Check each line of the material below for the string "style" and reply with how many have it, nothing more.
*** Begin section ***
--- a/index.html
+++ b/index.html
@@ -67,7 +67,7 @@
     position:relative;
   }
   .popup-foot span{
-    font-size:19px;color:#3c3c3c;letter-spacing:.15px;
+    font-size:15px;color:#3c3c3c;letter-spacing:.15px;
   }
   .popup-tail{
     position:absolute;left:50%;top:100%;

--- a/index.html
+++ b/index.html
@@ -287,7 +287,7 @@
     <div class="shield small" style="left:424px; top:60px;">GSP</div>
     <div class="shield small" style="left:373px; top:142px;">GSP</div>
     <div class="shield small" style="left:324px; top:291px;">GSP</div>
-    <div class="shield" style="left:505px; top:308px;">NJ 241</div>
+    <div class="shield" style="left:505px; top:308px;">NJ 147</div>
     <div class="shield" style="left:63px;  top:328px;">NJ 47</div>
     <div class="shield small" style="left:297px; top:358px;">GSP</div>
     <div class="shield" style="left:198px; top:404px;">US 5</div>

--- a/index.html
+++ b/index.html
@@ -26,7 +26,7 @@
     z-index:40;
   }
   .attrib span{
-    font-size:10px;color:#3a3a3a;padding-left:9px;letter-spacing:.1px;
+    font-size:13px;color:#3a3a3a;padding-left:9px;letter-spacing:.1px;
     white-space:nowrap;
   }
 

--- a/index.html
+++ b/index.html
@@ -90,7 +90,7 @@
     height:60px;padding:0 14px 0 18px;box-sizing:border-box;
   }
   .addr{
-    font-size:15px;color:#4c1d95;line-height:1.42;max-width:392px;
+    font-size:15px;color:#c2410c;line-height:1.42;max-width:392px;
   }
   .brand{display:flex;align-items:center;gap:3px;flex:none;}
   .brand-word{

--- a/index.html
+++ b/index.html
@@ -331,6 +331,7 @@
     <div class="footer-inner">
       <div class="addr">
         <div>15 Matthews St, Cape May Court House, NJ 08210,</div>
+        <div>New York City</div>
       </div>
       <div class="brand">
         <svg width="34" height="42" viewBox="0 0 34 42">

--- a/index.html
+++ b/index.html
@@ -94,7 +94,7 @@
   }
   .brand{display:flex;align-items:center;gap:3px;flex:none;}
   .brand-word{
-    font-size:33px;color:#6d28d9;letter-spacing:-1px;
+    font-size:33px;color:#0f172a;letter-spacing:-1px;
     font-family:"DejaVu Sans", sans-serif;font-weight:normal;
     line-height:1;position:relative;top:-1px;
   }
*** End section ***
**Your response:** 8